Con telediarios monotemáticos hemos olvidado a Ábalos y sus presuntas novias que cobraban sin trabajar, no sabemos nada de Koldo el conseguidor que cerraba los asuntos con un “lo arreglo”. Nos hemos olvidado del trabajo fantasma de David Sánchez, de la cátedra de Begoña hasta que ayer mismo un juez impertinente y persistente, que no quiere que Bolaños sonría, le da la bronca a todo un ministro que – conforme a su esencia- se puede reír donde y de quien le dé la gana. Ni siquiera nos hemos dado cuenta de que Mazón no ha ido a la santa Faz – otra mentira gorda convertida en dogma- en donde todos los políticos tienen obligadísima su presencia porque no se puede ser de Alicante sin ser del Hércules, de la santa Faz y de una hoguera y una barraca o de los moros y cristianos – pan y circo-. En el colmo del ridículo y a la espera de embalsamar a Mazón y a su corte de pelotas que creen en lo imposible, resucita Camps, aquel al que Zaplana creía su hombre de paja – con perdón- y que dos días después ni siquiera le cogía el teléfono. Camps es la solución popular, no solo para Valencia, para España y Europa entera, que hasta Fabra, el abuelo dueño de un aeropuerto inoperante, lo apoya. Fabra, un cacique al estilo de Natalio Rivas, que lo mismo que aquel alpujarreño, sobrevive en el siglo siguiente.
Ni nos hemos dado cuenta – Papa hasta en la sopa- de que nadie nos ha explicado qué pasó con el apagón ni con las catenarias, ni con los robos de cobre ni con los presupuestos del Estado de los que carecemos, prorrogados desde que los cromañones peleaban contra los neandertales hasta hacerlos desaparecer. Los puigdemones, gobernantes de verdad, exigen el 25% para aprobar el asunto de las ayudas de los aranceles con los que el maestro de fachas – entérate De Manuel, que no soy yo el facha sino Trump y quienes los seguís comiendo en los búrguer que se anuncian con tíos envueltos en la bandera de barras y estrellas y con sombrero de copa-.
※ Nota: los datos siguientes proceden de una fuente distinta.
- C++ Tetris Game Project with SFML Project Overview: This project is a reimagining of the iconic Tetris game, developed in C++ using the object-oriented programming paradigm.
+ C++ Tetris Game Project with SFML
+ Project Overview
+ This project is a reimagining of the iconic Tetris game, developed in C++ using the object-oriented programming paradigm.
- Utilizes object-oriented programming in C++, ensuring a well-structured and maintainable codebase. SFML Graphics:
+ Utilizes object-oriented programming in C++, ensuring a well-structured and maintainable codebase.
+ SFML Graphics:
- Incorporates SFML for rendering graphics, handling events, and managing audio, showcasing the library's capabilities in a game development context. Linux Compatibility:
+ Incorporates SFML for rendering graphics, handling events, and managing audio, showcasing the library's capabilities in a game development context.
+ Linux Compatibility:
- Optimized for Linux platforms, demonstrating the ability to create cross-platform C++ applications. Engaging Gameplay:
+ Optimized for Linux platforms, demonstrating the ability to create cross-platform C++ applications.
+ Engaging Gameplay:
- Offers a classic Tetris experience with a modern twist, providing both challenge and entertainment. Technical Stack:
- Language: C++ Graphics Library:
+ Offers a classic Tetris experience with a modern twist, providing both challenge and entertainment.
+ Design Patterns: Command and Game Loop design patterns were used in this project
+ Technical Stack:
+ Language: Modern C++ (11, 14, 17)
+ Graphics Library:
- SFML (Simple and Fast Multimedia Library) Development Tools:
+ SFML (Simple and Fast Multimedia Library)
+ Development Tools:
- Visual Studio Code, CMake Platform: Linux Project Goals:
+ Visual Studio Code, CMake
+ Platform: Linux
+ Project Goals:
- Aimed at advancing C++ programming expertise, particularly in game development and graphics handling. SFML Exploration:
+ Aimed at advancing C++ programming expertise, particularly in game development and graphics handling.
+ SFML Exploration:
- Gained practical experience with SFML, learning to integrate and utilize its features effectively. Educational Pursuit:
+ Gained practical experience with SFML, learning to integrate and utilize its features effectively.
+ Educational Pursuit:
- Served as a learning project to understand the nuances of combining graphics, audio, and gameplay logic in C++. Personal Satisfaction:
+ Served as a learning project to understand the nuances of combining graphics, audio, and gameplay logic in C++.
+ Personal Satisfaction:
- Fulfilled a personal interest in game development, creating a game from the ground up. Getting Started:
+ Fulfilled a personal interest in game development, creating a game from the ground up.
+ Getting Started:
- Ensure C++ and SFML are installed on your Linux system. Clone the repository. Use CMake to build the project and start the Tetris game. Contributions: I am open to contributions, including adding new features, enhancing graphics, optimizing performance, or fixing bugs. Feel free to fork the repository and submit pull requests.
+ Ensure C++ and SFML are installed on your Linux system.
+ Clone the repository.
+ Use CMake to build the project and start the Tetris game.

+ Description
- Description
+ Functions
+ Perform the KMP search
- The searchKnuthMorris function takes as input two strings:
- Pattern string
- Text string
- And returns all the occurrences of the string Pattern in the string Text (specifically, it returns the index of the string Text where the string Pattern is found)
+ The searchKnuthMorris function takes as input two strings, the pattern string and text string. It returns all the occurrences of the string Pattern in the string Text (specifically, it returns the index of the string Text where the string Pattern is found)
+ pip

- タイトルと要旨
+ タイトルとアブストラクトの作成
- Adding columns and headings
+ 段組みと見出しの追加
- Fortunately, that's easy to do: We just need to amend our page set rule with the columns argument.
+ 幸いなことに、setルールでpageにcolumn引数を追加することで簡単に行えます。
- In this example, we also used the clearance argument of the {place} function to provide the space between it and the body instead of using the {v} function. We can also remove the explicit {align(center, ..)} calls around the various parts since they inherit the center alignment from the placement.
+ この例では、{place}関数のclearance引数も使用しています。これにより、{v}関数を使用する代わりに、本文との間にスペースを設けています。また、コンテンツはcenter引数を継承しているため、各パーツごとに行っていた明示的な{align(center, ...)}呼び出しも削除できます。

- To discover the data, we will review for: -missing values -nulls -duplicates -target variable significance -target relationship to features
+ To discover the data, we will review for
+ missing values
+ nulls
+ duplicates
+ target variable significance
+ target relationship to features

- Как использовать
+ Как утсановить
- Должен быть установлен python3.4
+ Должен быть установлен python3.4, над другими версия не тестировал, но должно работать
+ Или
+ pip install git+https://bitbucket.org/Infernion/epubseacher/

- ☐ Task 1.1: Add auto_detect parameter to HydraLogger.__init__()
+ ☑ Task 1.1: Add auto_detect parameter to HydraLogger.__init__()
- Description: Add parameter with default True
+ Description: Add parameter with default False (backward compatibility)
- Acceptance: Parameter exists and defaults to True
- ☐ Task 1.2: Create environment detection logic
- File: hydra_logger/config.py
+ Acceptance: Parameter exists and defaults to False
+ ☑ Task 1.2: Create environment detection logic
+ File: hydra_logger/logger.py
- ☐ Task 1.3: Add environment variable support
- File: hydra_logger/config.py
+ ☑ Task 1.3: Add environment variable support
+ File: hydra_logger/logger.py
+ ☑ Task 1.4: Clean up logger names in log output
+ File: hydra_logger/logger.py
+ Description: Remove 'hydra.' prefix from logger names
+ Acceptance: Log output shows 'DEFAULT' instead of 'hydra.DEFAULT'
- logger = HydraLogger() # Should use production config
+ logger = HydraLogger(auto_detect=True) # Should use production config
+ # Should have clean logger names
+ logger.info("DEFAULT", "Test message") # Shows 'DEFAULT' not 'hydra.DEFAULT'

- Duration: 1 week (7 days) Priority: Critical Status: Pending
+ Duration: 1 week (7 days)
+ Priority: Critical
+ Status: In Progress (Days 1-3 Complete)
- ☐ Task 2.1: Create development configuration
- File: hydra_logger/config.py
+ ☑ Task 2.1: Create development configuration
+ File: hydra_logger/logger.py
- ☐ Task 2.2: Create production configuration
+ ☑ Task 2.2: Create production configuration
Ayer, volviendo de El Pedernoso, atando los últimos cabos de “El Quijote negro e histórico”, me cayó una granizada entre “Habercete” y Chinchilla del sufrimiento, que por poco entrego mi alma a “Mulana” allí mismo. Granizos como huevos de avestruz me dieron caña en las espaldas, me abollaron el casco y me dejaron como si hubiera pasado por la cárcel del Expreso de Medianoche o de unos fascistas de los que no quiero acordarme, como Cervantes no quería acordarse del lugar de la Mancha que yo sigo defendiendo que es El Pedernoso, lugar en el que moraba mi tatarabuelo Pacheco de Avilés y en el que sigue viviendo mi prima Paloma, descendiente directa de aquel loco al que “del poco dormir y del mucho leer, se le secó el cerebro”… de manera que vino a perder el juicio.